DATA SECTION
───
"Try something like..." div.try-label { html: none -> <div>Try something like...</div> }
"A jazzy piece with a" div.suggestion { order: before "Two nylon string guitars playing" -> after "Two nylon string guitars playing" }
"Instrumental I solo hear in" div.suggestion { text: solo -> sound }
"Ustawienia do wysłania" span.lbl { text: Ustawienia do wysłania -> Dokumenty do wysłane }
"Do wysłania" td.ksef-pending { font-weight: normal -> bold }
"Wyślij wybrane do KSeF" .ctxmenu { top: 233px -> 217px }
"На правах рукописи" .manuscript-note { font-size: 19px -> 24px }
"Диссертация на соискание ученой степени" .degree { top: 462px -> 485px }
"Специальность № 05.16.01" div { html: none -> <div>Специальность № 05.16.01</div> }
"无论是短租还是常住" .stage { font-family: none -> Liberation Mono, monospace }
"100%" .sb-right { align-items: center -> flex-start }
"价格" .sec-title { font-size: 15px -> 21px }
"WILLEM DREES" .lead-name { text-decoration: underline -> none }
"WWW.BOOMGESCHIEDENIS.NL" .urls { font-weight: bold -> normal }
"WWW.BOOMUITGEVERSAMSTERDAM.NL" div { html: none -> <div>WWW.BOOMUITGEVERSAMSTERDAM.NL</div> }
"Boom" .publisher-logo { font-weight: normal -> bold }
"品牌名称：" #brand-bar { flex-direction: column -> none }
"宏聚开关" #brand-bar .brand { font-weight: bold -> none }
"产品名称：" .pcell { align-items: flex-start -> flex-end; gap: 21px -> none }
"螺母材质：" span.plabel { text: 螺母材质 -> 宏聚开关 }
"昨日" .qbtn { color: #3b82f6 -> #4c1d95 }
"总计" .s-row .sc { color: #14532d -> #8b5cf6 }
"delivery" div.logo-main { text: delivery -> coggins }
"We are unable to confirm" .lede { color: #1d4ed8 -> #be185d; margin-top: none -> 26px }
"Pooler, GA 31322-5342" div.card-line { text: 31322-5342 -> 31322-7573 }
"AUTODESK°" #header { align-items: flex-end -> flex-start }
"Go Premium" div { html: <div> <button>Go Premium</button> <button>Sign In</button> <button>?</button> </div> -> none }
───
WHAT IS EXPECTED
Gather each line of the listing containing the word "brand" and show it.

RESPONSE TO THIS EXERCISE
"品牌名称：" #brand-bar { flex-direction: column -> none }
"宏聚开关" #brand-bar .brand { font-weight: bold -> none }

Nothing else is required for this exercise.